“你怎么了?”
“这个钟表应该是死者被杀的时候,仓皇逃窜撞到的。”
“看来死者准确的死亡时间,应该就是九点十五左右。”
安初夏在一边看着。
“而且你看旁边,似乎死者还抽烟呢。”
安初夏指了指钟表旁边的小茶几。
上面放着一杯喝了一半的红酒,和一个烟灰缸,烟灰缸里有两个烟蒂,都是同一个女士香烟品牌。
“夫人偶尔抽,心情不好的时候。”
这时,身后传来一个声音。
保安把保姆刘姨带了过来。
“正好。”
“死者的丈夫呢?”
顾枭问着。
“先生……先生昨晚有应酬,很晚才回来,发现夫人出事后差点晕过去,现在在卧室休息,医生刚走。

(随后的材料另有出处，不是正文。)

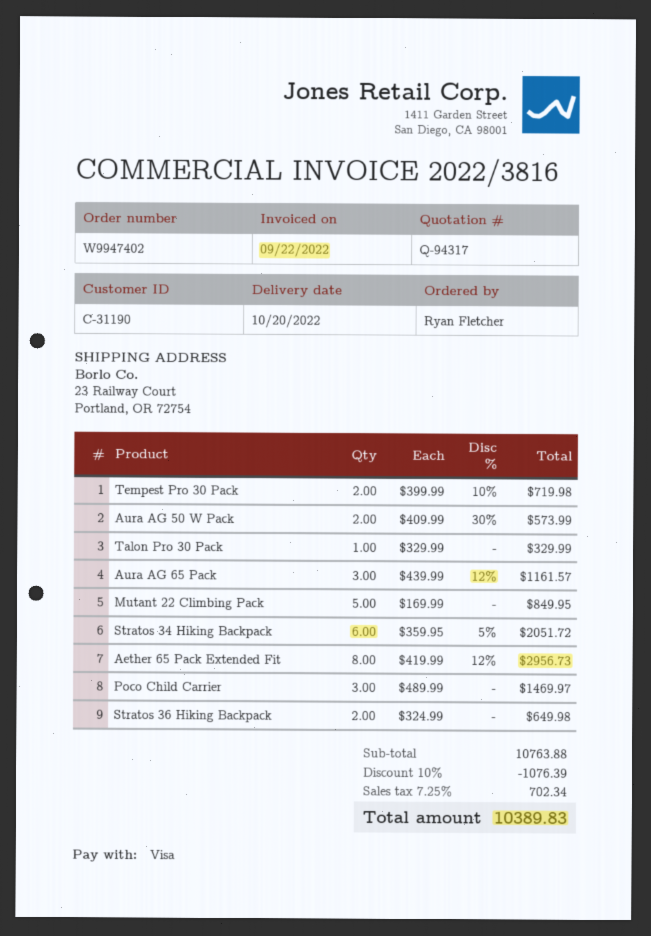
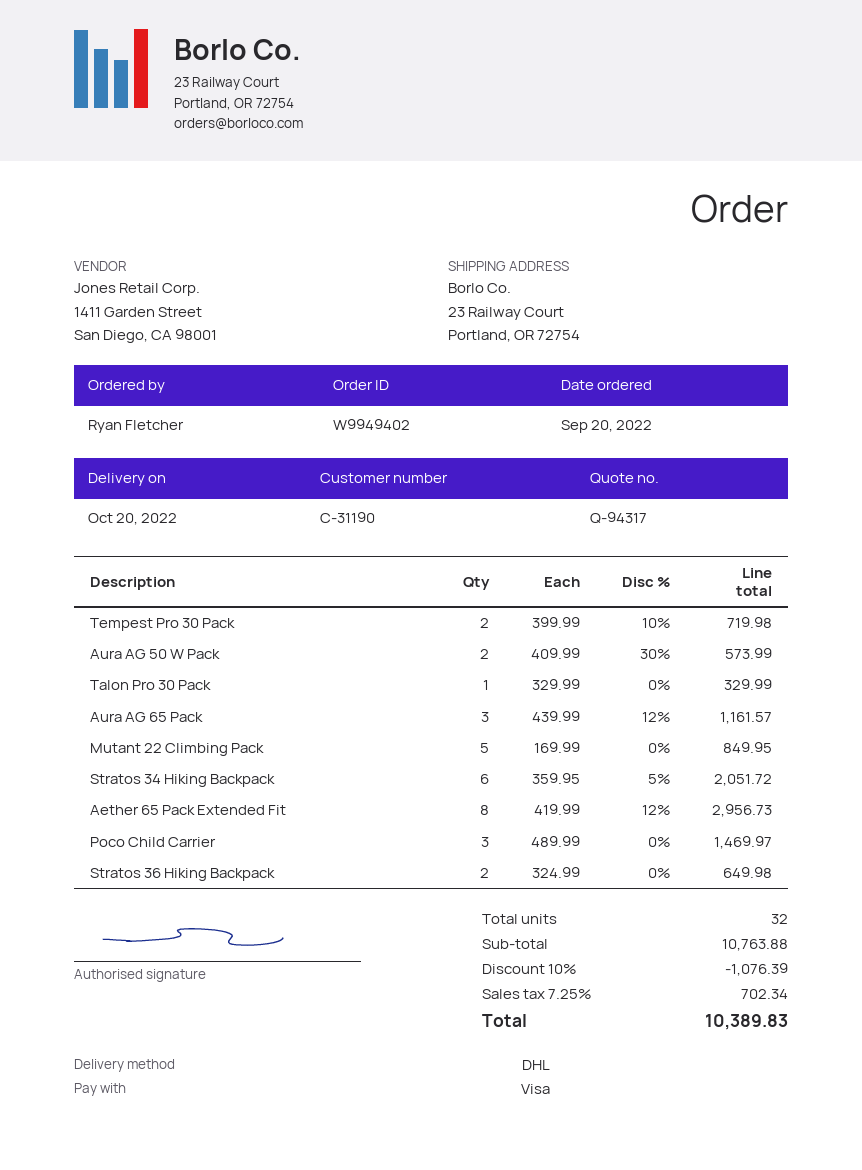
order number: W9947402 -> W9949402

”
保姆对顾枭他们说着。
“知道了。”
“我们去见见他吧。”
顾枭点了点头。
死者的丈夫五十岁左右,不过身材保持的倒是不错。
不过此时肿着眼睛,脸色苍白。
顾枭注意着死者丈夫的眼睛,里面的悲伤和恍惚倒不像是假的。
作为模拟过十万次罪犯的人来说,顾枭几乎一眼就能看出对方是不是装的。
眼前这个丈夫的怀疑似乎是能排除了。
不过顾枭留意到他的手一直在掐着腿,又有些可疑。
“昨天晚上你没在家?”
顾枭对死者丈夫赵永华问着。
“我昨晚和几个客户在‘皇朝酒店’吃饭,大概7点半开始,10点左右结束。”
“结束以后,他们又去了桑拿,我在那就睡着了。”
“第二天一早接到秘书电话才醒过来的。”
“谁想到……我……”
赵永华哽咽着说不下去,双手捂住脸。
“顾队,他不在场的证据我们已经找人去核实了。”
“昨天晚上酒店的监控、服务员的证言以及桑拿中心的记录都能证明。”
“赵永华确实是十点多才跟众人走出酒店的。”
“而且在桑拿房那边的监控可以一直看着。”
旁边的警员说着。
“嗯。”
顾枭点了点头。
在死亡时间区间内,他确实远离案发现场。
难道真是外人作案?
可怎么进来的?
动机又是什么?
“顾队,我们这边有点发现。”
“你过来看一下。”
这时,欧阳娜娜走了过来。
“怎么了?”
顾枭问着。
“死者的死亡时间没有问题。”
“另外我们在死者陈美琳紧握的左手掌心里,发现了几根极细微的、深蓝色的化纤丝线,不属于死者或赵永华的任何衣物。”
“推测是死者在挣扎中,从凶手衣物上抓下来的。”
欧阳娜娜把一个证物袋递给了顾枭。
顾枭看着证物袋里面的纤丝线,看起来好像是某种粗制工作服上面的。
跟这个家庭的家境来说,倒确实是不一样的。
“还有一点。”
“死者在死亡之前,脑部应该经过一次重击。”
欧阳娜娜对顾枭说着。
“重击?”
顾枭有些诧异。
刚才他看过尸体的正面,致死伤是颈部。
脑后的位置还没来得及看。
“确实有的。”
“后脑有一处不明显的钝器击打伤,发生在割喉之前。”
欧阳娜娜无比确定的说着。
“那也就是说,死者是先被人打晕了以后,再割喉的?”
“这样的话,应该是熟人作案啊。”
顾枭疑惑的说着。
“这个就不归我管了,我只负责验尸。”
欧阳娜娜摇了摇头。
“看不出来,你这个法医主任现在成长的这么厉害了。”
“不仅仅是独当一面,还能有自己的认知了。”
“士别三日当刮目相看。”
顾枭对欧阳娜娜笑了笑。
“那可不?”
“我们法医可不能落后啊,你们一直在前面跑,我们只能在后面追。”
“不然可跟不上趟了。”
欧阳娜娜得意的说着。
对于顾枭的表扬非常受用。
顾枭听了欧阳娜娜的话以后,倒没有着急去看尸体。